Tuesday 27 February 2018

THE FUDGE

It looks like the right wing press is retaliating (HERE) even before Wednesday when the EU publish the legal text of the December agreement, the so called joint report, with The Telegraph claiming the EU is trying to make Northern Ireland a province of Brussels. It is exactly the kind of inflaming rhetoric we can do without.

There will be an awful lot of shouting and protests I'm sure, but the Brexiteers have only themselves to blame. They could have and should have produced their own detailed solution for an invisible border in Ireland, but they didn't. Now we are going to have to sign up to a legally binding agreement to keep regulatory alignment unless a magic solution is found and implemented by December 2020. Brexiteers have told us repeatedly that such a solution is possible but signally failed to set it out in any detail.

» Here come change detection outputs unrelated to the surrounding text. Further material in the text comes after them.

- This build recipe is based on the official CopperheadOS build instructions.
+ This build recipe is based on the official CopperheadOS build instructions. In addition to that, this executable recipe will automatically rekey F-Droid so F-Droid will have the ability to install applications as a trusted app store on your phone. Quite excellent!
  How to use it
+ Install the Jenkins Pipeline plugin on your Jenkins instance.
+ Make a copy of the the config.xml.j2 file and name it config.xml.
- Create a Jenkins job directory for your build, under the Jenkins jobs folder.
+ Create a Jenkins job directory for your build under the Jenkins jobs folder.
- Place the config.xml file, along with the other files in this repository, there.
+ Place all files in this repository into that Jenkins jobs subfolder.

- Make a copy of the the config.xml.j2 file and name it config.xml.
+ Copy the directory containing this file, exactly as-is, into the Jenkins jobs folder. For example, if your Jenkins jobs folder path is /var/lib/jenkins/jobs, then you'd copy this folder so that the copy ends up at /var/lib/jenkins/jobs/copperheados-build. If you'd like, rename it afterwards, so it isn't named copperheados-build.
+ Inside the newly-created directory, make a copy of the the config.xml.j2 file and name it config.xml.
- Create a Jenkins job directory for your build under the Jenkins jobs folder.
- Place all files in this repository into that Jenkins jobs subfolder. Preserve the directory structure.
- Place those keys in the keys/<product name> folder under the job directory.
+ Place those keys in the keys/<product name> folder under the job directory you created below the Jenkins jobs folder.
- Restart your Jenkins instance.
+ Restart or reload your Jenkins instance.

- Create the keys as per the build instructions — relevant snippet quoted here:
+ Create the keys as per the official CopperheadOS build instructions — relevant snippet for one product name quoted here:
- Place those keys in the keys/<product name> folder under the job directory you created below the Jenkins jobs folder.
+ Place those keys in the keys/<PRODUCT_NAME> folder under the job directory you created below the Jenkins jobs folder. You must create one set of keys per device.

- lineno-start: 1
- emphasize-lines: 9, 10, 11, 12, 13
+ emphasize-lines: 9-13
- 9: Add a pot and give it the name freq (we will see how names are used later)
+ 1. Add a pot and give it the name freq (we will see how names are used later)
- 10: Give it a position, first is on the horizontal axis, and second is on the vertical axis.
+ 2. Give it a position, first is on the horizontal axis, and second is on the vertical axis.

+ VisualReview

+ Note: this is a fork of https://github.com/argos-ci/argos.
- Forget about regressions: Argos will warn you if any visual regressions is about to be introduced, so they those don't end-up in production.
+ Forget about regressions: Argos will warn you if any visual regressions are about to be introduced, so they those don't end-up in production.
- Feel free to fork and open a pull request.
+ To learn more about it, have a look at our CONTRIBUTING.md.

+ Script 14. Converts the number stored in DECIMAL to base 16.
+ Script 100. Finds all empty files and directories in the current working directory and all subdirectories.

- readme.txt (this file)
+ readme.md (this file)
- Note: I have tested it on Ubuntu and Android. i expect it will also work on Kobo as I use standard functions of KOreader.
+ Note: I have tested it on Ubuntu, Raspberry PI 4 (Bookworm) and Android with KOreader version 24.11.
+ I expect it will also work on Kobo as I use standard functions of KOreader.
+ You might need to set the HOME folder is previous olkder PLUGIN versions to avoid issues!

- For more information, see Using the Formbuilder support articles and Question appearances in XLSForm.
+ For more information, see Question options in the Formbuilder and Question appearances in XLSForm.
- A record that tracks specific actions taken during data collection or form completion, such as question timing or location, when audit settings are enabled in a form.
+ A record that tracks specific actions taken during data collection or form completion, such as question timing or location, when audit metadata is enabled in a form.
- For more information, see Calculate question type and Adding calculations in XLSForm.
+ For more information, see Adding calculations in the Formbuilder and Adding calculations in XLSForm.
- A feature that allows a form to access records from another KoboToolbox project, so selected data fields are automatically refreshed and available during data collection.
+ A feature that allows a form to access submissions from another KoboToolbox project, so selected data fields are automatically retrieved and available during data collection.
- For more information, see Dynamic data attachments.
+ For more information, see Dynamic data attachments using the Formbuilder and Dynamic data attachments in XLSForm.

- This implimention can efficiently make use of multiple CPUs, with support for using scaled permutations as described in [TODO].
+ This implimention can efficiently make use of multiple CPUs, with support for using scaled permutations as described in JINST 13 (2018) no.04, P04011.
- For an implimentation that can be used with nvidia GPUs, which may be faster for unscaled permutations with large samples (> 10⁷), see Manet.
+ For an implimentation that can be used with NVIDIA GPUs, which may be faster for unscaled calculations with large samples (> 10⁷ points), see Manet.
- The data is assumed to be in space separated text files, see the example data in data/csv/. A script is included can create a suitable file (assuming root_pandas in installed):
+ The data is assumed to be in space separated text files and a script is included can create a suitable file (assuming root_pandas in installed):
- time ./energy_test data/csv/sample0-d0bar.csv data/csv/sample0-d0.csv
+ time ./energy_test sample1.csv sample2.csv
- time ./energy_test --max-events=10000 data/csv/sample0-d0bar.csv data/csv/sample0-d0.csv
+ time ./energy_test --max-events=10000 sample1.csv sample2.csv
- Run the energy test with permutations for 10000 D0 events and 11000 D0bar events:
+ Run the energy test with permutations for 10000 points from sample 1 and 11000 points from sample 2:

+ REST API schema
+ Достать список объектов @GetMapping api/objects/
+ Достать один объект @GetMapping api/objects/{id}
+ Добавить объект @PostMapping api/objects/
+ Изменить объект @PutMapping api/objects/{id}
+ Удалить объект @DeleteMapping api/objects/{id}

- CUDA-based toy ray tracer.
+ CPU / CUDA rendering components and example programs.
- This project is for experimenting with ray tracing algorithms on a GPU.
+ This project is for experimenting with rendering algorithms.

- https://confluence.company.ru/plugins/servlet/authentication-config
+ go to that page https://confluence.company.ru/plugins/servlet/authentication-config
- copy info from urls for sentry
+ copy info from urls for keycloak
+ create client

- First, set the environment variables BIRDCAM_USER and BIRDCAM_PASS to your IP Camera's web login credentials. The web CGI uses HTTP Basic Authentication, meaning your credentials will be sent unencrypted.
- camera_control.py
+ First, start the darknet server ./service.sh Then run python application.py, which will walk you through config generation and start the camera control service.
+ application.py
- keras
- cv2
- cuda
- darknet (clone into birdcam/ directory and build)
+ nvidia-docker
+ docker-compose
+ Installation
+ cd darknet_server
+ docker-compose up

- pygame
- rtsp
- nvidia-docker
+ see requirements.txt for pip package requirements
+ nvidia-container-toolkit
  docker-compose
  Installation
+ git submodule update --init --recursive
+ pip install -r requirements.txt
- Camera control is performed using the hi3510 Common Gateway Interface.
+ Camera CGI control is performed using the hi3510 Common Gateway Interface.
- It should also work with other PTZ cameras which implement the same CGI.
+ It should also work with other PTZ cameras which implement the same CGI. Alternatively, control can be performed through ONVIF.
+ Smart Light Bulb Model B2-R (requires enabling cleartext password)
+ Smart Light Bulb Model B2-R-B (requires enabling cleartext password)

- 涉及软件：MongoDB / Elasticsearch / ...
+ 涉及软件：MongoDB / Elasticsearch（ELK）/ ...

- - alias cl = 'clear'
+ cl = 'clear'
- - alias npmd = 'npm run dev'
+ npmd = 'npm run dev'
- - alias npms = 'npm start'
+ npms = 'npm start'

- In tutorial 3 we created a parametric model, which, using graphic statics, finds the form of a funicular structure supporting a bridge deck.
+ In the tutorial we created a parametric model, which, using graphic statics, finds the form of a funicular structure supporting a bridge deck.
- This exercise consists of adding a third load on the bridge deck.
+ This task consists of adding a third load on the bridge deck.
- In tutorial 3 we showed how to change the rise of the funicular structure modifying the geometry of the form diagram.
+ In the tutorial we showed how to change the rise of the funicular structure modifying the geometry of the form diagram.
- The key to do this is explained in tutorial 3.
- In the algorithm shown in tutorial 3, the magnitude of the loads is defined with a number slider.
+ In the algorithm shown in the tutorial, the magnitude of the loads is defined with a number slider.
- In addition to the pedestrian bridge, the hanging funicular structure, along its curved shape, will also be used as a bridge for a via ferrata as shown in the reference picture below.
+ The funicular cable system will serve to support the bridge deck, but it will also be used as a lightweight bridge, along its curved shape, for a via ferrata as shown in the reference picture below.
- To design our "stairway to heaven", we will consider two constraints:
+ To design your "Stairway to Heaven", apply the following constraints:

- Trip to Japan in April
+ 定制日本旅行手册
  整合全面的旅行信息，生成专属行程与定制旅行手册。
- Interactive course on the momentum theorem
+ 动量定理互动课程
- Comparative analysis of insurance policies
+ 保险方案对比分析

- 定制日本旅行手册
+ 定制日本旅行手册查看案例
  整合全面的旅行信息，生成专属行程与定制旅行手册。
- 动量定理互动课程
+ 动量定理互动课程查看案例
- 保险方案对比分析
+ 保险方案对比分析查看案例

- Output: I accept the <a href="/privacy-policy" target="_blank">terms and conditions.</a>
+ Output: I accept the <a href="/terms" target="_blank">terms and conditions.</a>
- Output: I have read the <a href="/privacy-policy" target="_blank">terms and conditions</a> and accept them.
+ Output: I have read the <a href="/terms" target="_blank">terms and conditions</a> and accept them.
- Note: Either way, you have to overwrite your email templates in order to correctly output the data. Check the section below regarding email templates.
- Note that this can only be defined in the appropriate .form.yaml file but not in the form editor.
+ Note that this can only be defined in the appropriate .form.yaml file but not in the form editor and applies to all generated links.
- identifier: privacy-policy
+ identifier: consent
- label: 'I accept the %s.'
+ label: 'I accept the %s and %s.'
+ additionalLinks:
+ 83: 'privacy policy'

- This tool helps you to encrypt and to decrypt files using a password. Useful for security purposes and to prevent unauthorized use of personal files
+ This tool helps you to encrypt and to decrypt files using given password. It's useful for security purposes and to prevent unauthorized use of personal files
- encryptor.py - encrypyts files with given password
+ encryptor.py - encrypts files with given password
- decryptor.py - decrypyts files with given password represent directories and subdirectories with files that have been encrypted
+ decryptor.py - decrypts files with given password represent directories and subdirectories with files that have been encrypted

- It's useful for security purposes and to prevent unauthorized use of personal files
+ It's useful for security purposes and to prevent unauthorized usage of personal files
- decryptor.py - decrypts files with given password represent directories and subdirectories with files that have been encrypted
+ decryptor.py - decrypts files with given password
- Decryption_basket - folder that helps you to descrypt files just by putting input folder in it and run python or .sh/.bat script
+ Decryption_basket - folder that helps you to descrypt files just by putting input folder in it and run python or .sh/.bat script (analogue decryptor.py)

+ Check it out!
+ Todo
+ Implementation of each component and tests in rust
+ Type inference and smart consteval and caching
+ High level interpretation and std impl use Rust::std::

Now Peter Foster, Europe Editor for The Telegraph (a thankless task if ever there was one) has written a piece this morning (HERE) about what we all knew to be the fudge on the Irish border problem not lasting more than a couple of months. It was something to get us past the "sufficient progress" point and, according to Foster, from the EU's point of view, make sure we had agreed to pay the 40 billion euro divorce bill. It's all very cynical.

And yet even knowing how important it was to get a solution, the UK government sticks to the position paper issued last year which has already been dismissed by the EU as magical thinking. There have been no new proposals submitted as far as I know.

I can see this developing into serious acrimony before Theresa May signs the legal agreement, which she will have to do before any trade talks can begin.

But to some people the whole thing is "simple" (HERE) with Leo McKinstry, a fool for our times, suggesting Irish politics is to blame:

"It is these forces which have inflated the Irish question to such swollen prominence – not because it is especially knotty or difficult. For with goodwill on all sides, in places of ideological conflict or political opportunism, it would be simple to find a solution".

The solution is so "simple" nobody on the leave side as been able to come up with one in two years. What does this say?  Either the problem is too complex for the minds of men, or the Brexiteers are too stupid the think of a solution.

We will find out tomorrow what the EU's solution is. It will be very clever. But will Mrs May be able to accept it?